ABOUT THIS EXERCISE = Write out the entries verbatim and leave the images out of the copy.
---------------
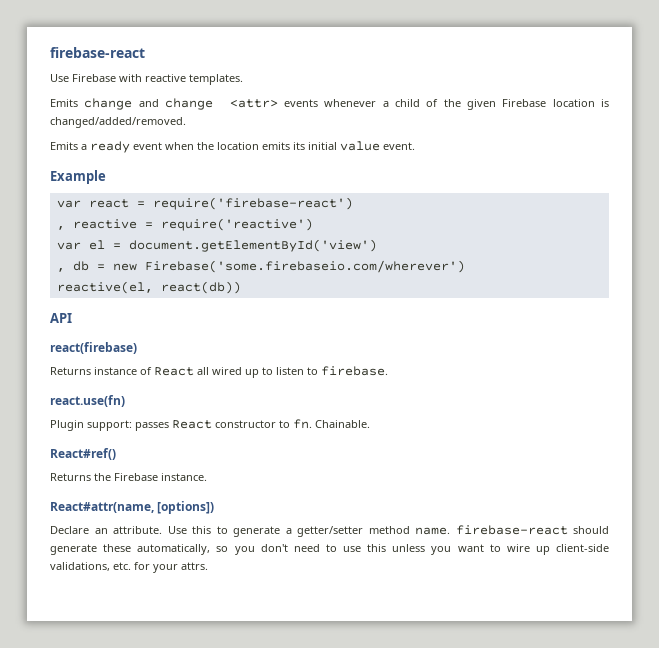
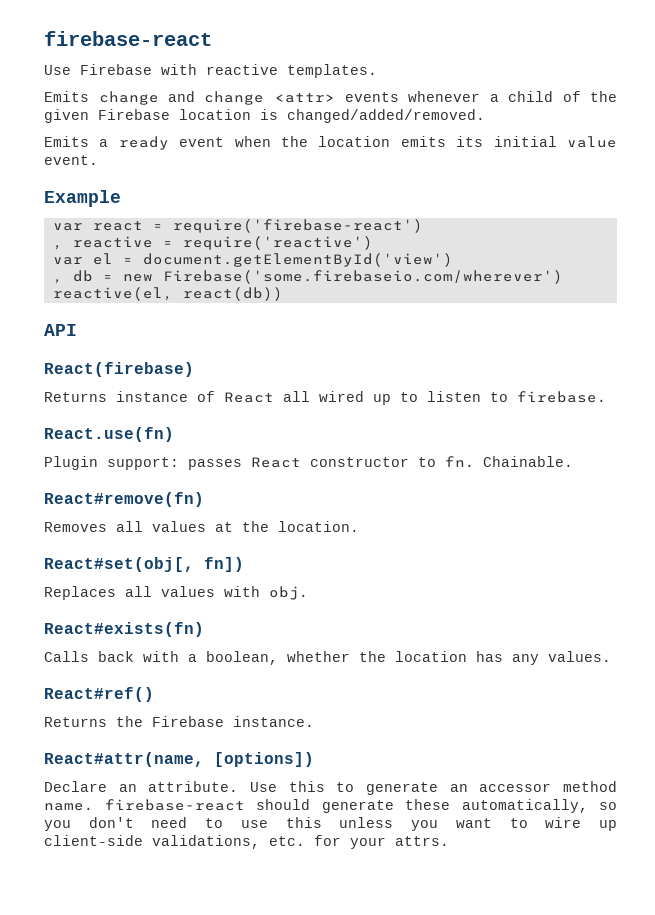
- react(firebase)
+ React(firebase)
- react.use(fn)
+ React.use(fn)
+ React#remove(fn)
+ Removes all values at the location.
+ React#set(obj[, fn])
+ Replaces all values with obj.
+ React#exists(fn)
+ Calls back with a boolean, whether the location has any values.
- Use this to generate a getter/setter method name. firebase-react should generate these automatically, so you don't need to use this unless you want to wire up client-side validations, etc. for your attrs.
+ Use this to generate an accessor method name. firebase-react should generate these automatically, so you don't need to use this unless you want to wire up client-side validations, etc. for your attrs.

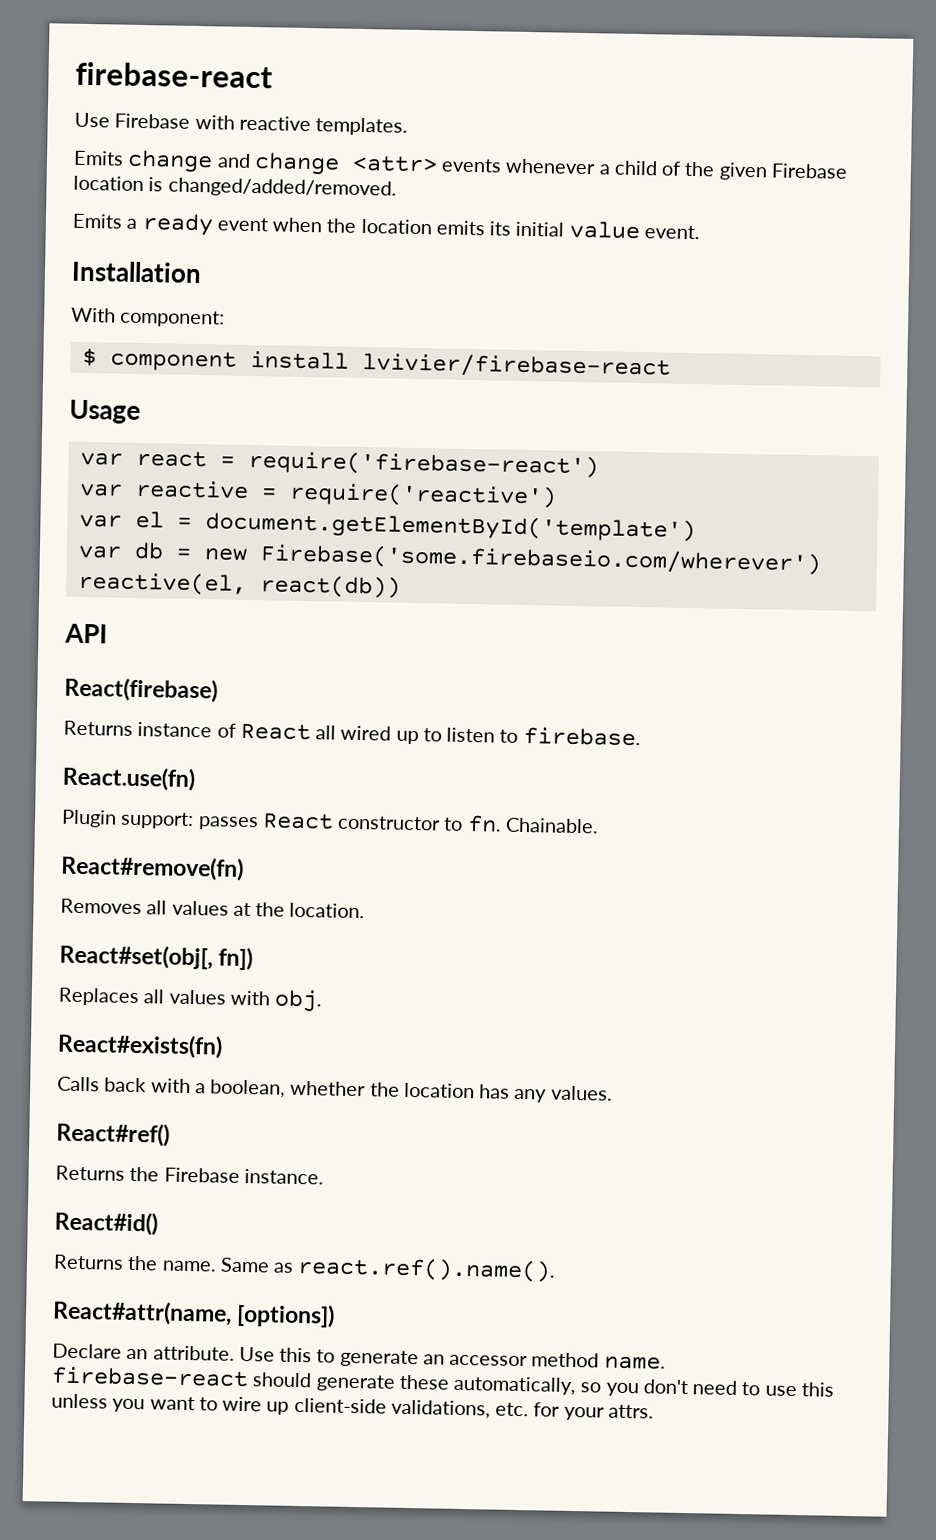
- Example
+ Installation
+ With component:
+ $ component install lvivier/firebase-react
+ Usage
- , reactive = require('reactive')
+ var reactive = require('reactive')
- var el = document.getElementById('view')
- , db = new Firebase('some.firebaseio.com/wherever')
+ var el = document.getElementById('template')
+ var db = new Firebase('some.firebaseio.com/wherever')
+ React#id()
+ Returns the name. Same as react.ref().name().

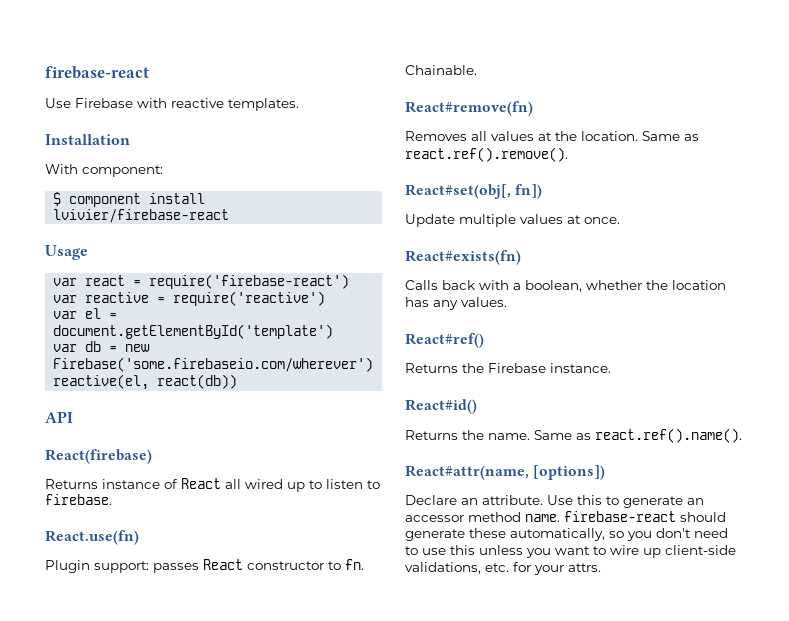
- Emits change and change <attr> events whenever a child of the given Firebase location is changed/added/removed.
- Emits a ready event when the location emits its initial value event.
+ Same as react.ref().remove().
- Replaces all values with obj.
+ Update multiple values at once.

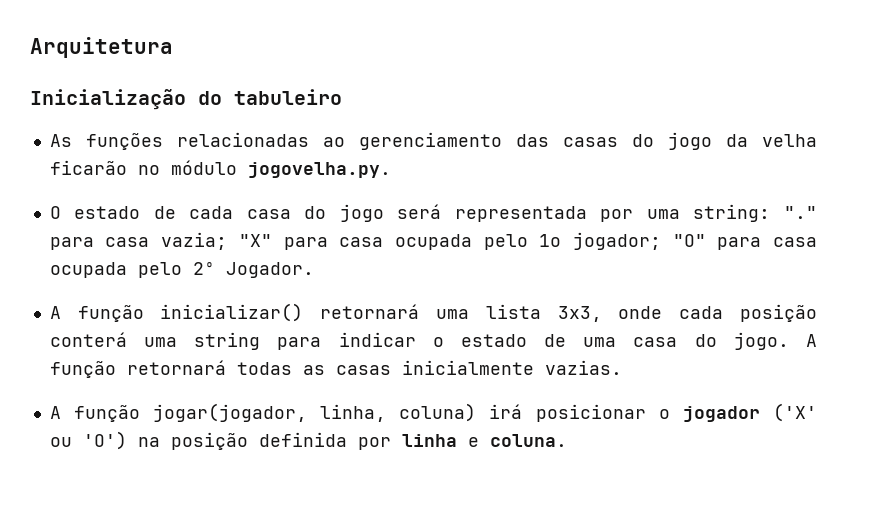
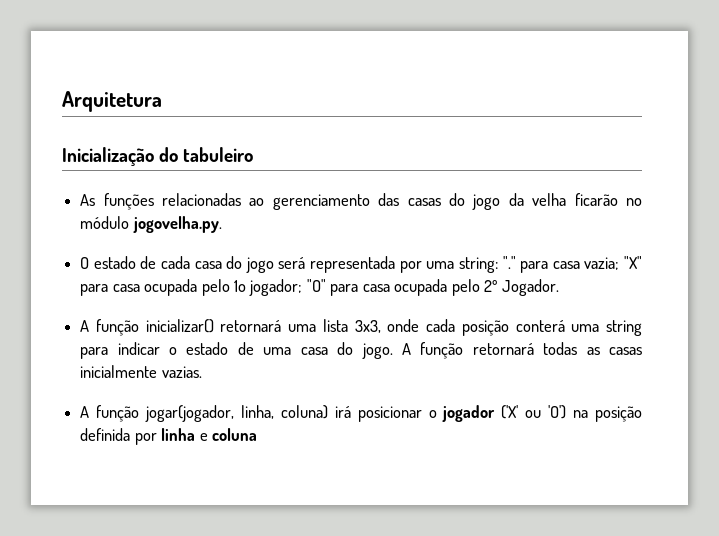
- A função jogar(jogador, linha, coluna) irá posicionar o jogador ('X' ou 'O') na posição definida por linha e coluna.
+ A função jogar(jogador, linha, coluna) irá posicionar o jogador ('X' ou 'O') na posição definida por linha e coluna

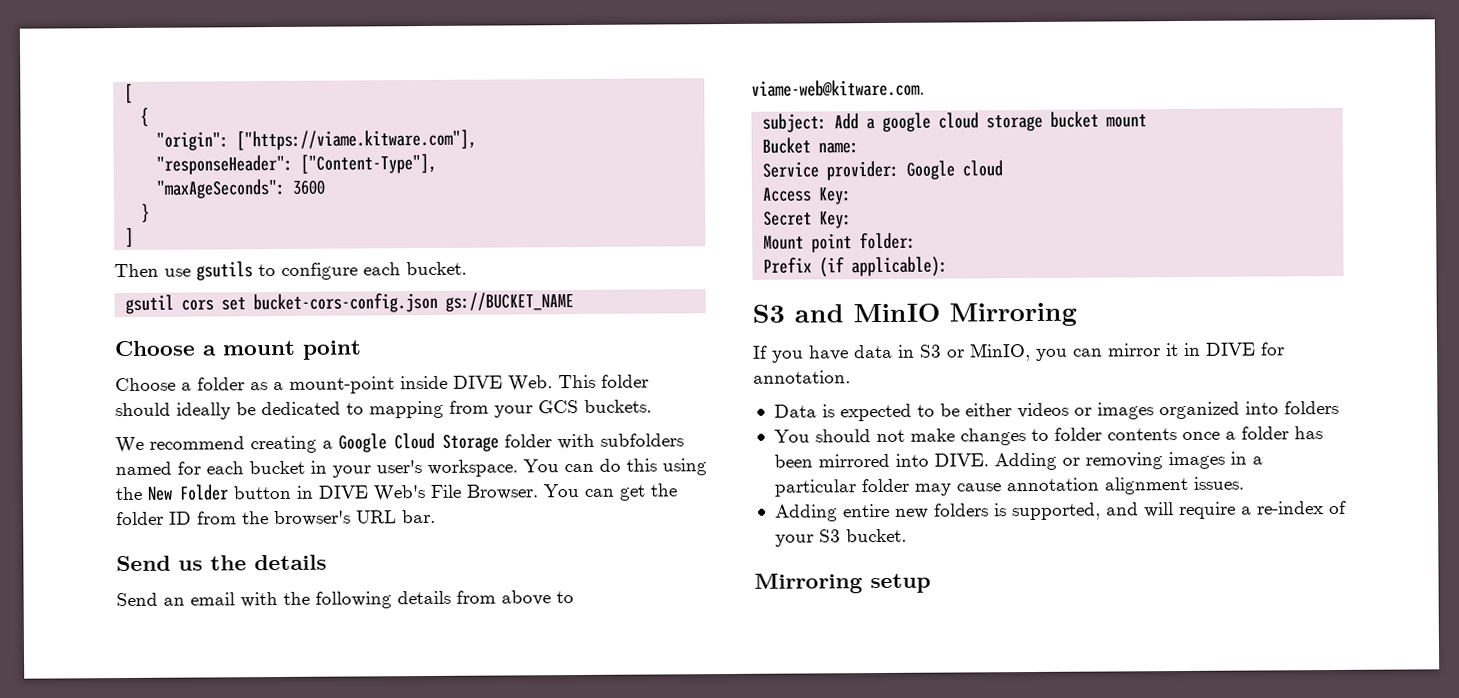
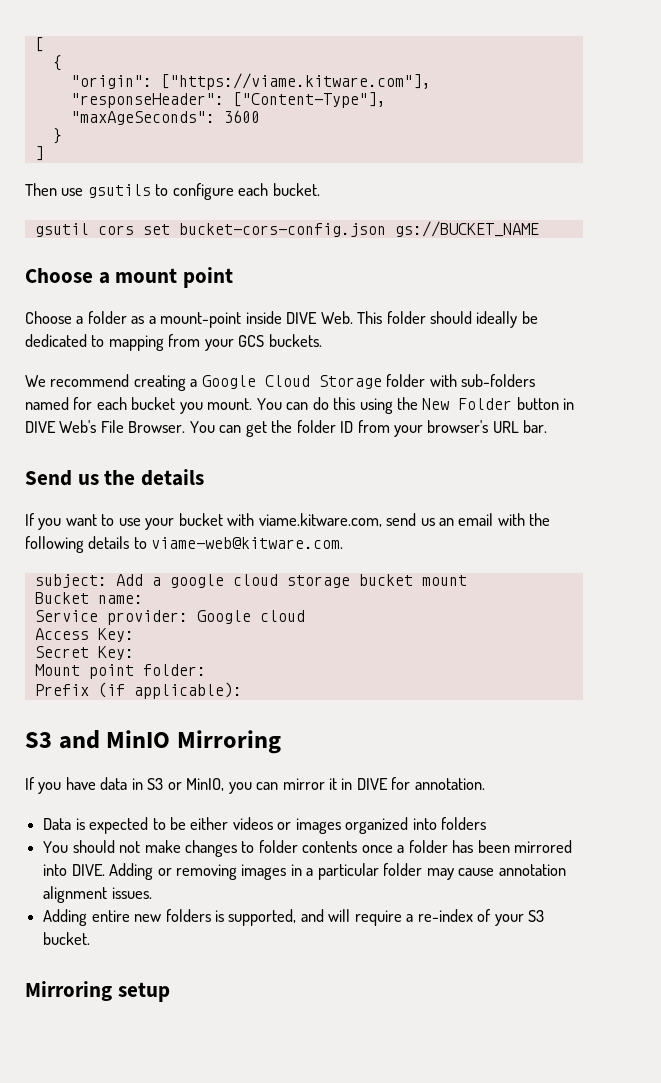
- We recommend creating a Google Cloud Storage folder with subfolders named for each bucket in your user's workspace.
+ We recommend creating a Google Cloud Storage folder with sub-folders named for each bucket you mount.
- You can get the folder ID from the browser's URL bar.
+ You can get the folder ID from your browser's URL bar.
- Send an email with the following details from above to viame-web@kitware.com.
+ If you want to use your bucket with viame.kitware.com, send us an email with the following details to viame-web@kitware.com.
---------------
ANSWER FOR THIS EXERCISE =
- react(firebase)
+ React(firebase)
- react.use(fn)
+ React.use(fn)
+ React#remove(fn)
+ Removes all values at the location.
+ React#set(obj[, fn])
+ Replaces all values with obj.
+ React#exists(fn)
+ Calls back with a boolean, whether the location has any values.
- Use this to generate a getter/setter method name. firebase-react should generate these automatically, so you don't need to use this unless you want to wire up client-side validations, etc. for your attrs.
+ Use this to generate an accessor method name. firebase-react should generate these automatically, so you don't need to use this unless you want to wire up client-side validations, etc. for your attrs.

- Example
+ Installation
+ With component:
+ $ component install lvivier/firebase-react
+ Usage
- , reactive = require('reactive')
+ var reactive = require('reactive')
- var el = document.getElementById('view')
- , db = new Firebase('some.firebaseio.com/wherever')
+ var el = document.getElementById('template')
+ var db = new Firebase('some.firebaseio.com/wherever')
+ React#id()
+ Returns the name. Same as react.ref().name().

- Emits change and change <attr> events whenever a child of the given Firebase location is changed/added/removed.
- Emits a ready event when the location emits its initial value event.
+ Same as react.ref().remove().
- Replaces all values with obj.
+ Update multiple values at once.

- A função jogar(jogador, linha, coluna) irá posicionar o jogador ('X' ou 'O') na posição definida por linha e coluna.
+ A função jogar(jogador, linha, coluna) irá posicionar o jogador ('X' ou 'O') na posição definida por linha e coluna

- We recommend creating a Google Cloud Storage folder with subfolders named for each bucket in your user's workspace.
+ We recommend creating a Google Cloud Storage folder with sub-folders named for each bucket you mount.
- You can get the folder ID from the browser's URL bar.
+ You can get the folder ID from your browser's URL bar.
- Send an email with the following details from above to viame-web@kitware.com.
+ If you want to use your bucket with viame.kitware.com, send us an email with the following details to viame-web@kitware.com.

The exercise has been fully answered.